Dr. Utku Kose is an Associate Professor at Süleyman Demirel University, Turkey. He received his PhD from Selcuk University, Turkey, in the field of computer engineering. He has more than 100 publications to his credit, including Deep Learning for Medical Decision Support Systems, Springer; Artificial Intelligence Applications in Distance Education, IGI Global; Smart Applications with Advanced Machine Learning and Human-Centered Problem Design, Springer; Artificial Intelligence for Data-Driven Medical Diagnosis, DeGruyter; Computational Intelligence in Software Modeling, DeGruyter; Data Science for Covid-19, Volumes 1 and 2, Elsevier/Academic Press; and Deep Learning for Medical Applications with Unique Data, Elsevier/Academic Press, among others. Dr. Kose is a Series Editor of the Biomedical and Robotics Healthcare series from Taylor & Francis/CRC Press. His research interests include artificial intelligence, machine ethics, artificial intelligence safety, optimization, chaos theory, distance education, e-learning, computer education, and computer science.

Affiliations and Expertise

Associate Professor, Department of Computer Engineering, Süleyman Demirel University, Isparta, Turkey

Deepak Gupta

Dr. Deepak Gupta is an assistant professor at Maharaja Agrasen Institute of Technology, Delhi, India. He is an eminent academician, including roles as lecturer, researcher, consultant, community service, PhD, and post-doctorate supervision. Dr. Gupta focuses on rational and practical learning and has contributed important literature in the fields of Human-Computer Interaction, Intelligent Data Analysis, Nature-Inspired Computing, Machine Learning, and Soft Computing. Dr. Gupta has authored/edited a number of books, including Emerging Trends and Roles of Fog, Edge, and Pervasive Computing in Intelligent IoT-Driven Applications, Wiley; Advanced Machine Intelligence and Signal Processing, Springer; Deep Learning for Medical Applications with Unique Data, Elsevier/Academic Press; Explainable Edge AI: A Futuristic Computing Perspective, Springer; Applications of Big Data in Healthcare, Elsevier/Academic Press; and Data Science for Covid-19, Volumes 1 and 2, Elsevier/Academic Press; among others.

Affiliations and Expertise

Assistant Professor, Department of Computer Science & Engineering, Maharaja Agrasen Institute of Technology, Delhi, India.

Victor de Albuquerque

Victor Hugo C. de Albuquerque [M’17, SM’19] is a collaborator Professor and senior researcher at the Graduate Program on Teleinformatics Engineering at the Federal University of Ceará, Brazil, and at the Graduate Program on Telecommunication Engineering, Federal Institute of Education, Science and Technology of Ceará, Fortaleza/CE, Brazil. He has a Ph.D in Mechanical Engineering from the Federal University of Paraíba (UFPB, 2010), an MSc in Teleinformatics Engineering from the Federal University of Ceará (UFC, 2007), and he graduated in Mechatronics Engineering at the Federal Center of Technological Education of Ceará (CEFETCE, 2006). He is a specialist, mainly, in Image Data Science, IoT, Machine/Deep Learning, Pattern Recognition, Robotic.

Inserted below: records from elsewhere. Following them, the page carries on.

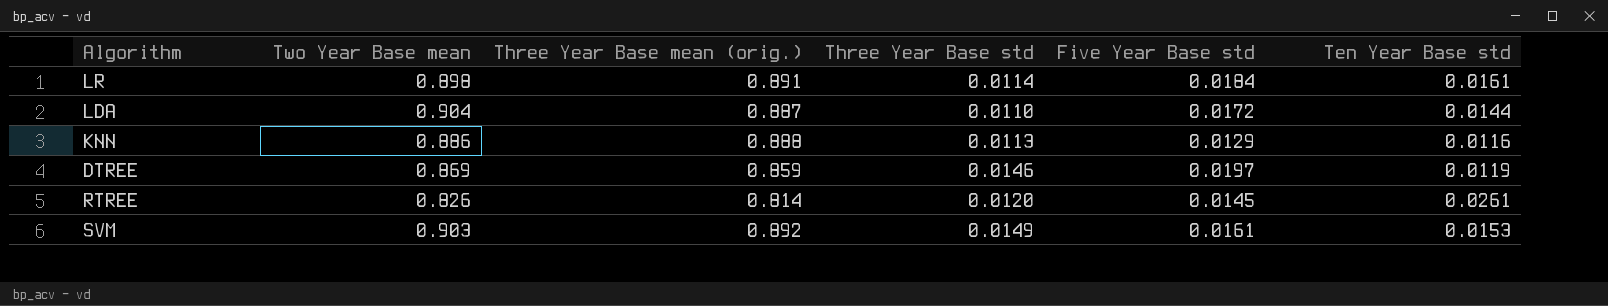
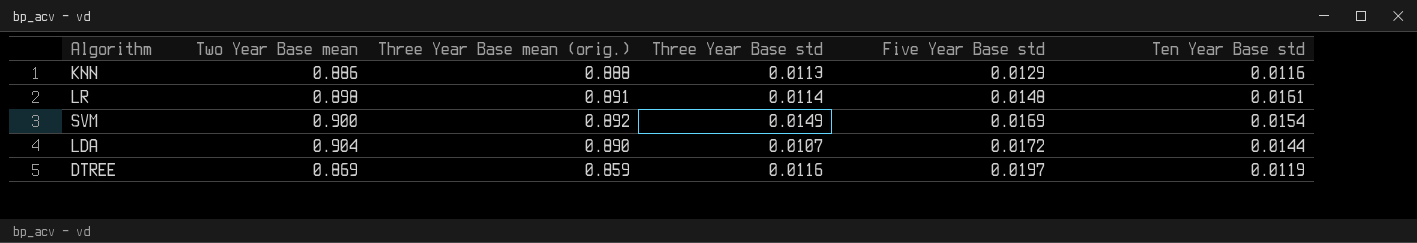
row order: none -> Five Year Base std ascending
row RTREE: 0.826 | 0.814 | 0.0120 | 0.0145 | 0.0261 -> none
LR | Five Year Base std: 0.0184 -> 0.0148
SVM | Two Year Base mean: 0.903 -> 0.900
SVM | Five Year Base std: 0.0161 -> 0.0169
SVM | Ten Year Base std: 0.0153 -> 0.0154
LDA | Three Year Base mean (orig.): 0.887 -> 0.890
LDA | Three Year Base std: 0.0110 -> 0.0107
DTREE | Three Year Base std: 0.0146 -> 0.0116

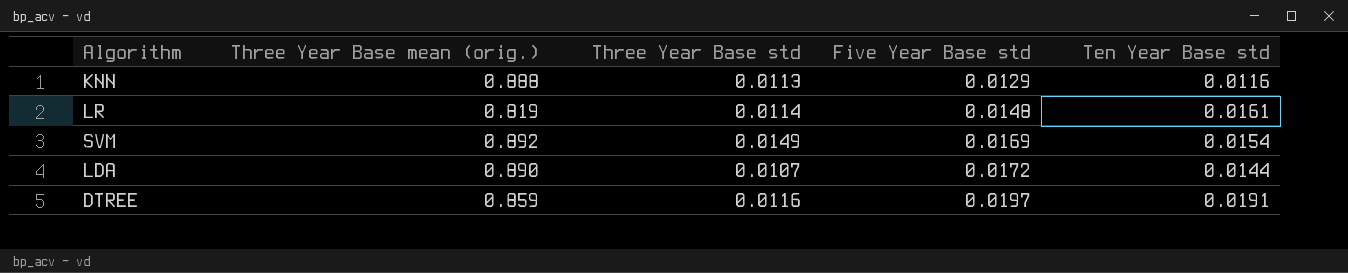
column Two Year Base mean | position: 2 -> none
LR | Three Year Base mean (orig.): 0.891 -> 0.819
DTREE | Ten Year Base std: 0.0119 -> 0.0191

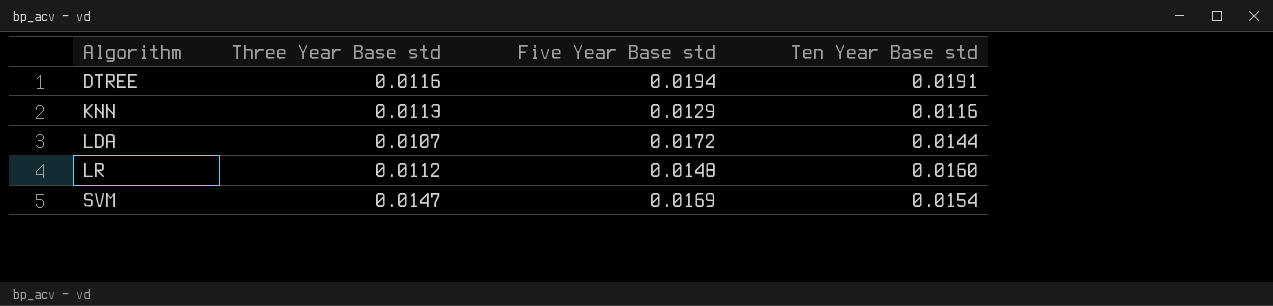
row order: Five Year Base std ascending -> Algorithm ascending
column Three Year Base mean (orig.) | position: 2 -> none
DTREE | Five Year Base std: 0.0197 -> 0.0194
LR | Three Year Base std: 0.0114 -> 0.0112
LR | Ten Year Base std: 0.0161 -> 0.0160
SVM | Three Year Base std: 0.0149 -> 0.0147

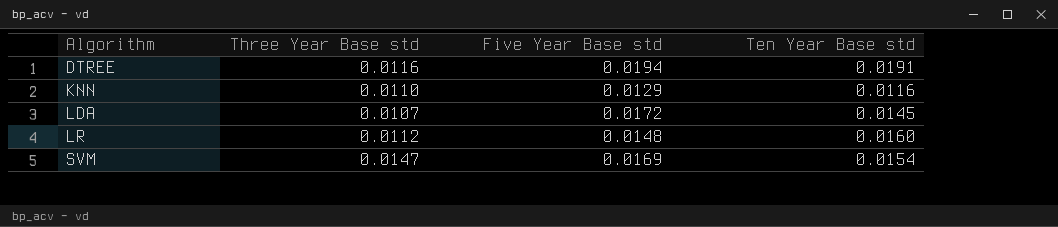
KNN | Three Year Base std: 0.0113 -> 0.0110
LDA | Ten Year Base std: 0.0144 -> 0.0145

Affiliations and Expertise

Professor and Senior Researcher, Federal University of Ceara, Fortaleza, Graduate Program on Teleinformatics Engineering,Fortaleza/CE, Brazil

Ashish Khanna

Dr. Ashish Khanna has 16 years of expertise in teaching, entrepreneurship, and research and development. He received his PhD from the National Institute of Technology, Kurukshetra, India, and completed a post-doc degree at the National Institute of Telecommunications (Inatel), Brazil. He has published around 40 SCI-indexed papers in 'IEEE Transactions', and in other reputed journals by Springer, Elsevier, and Wiley, with a cumulative impact factor of above 100. He has published around 90 research articles in top SCI/Scopus journals, conferences, and book chapters. He is co-author or editor of numerous books, including 'Advanced Computational Techniques for Virtual Reality in Healthcare' (Springer), 'Intelligent Data Analysis: From Data Gathering to Data Comprehension' (Wiley), and 'Hybrid Computational Intelligence: Challenges and Applications' (Elsevier). His research interests include distributed systems, MANET, FANET, VANET, Internet of Things, and machine learning. He is one of the founders of Bhavya Publications and the Universal Innovator Lab, which is actively involved in research, innovation, conferences, start-up funding events, and workshops. He is currently working at the Department of Computer Science and Engineering, Maharaja Agrasen Institute of Technology, New Delhi, India, and is also a Visiting Professor at the University of Valladolid, Spain.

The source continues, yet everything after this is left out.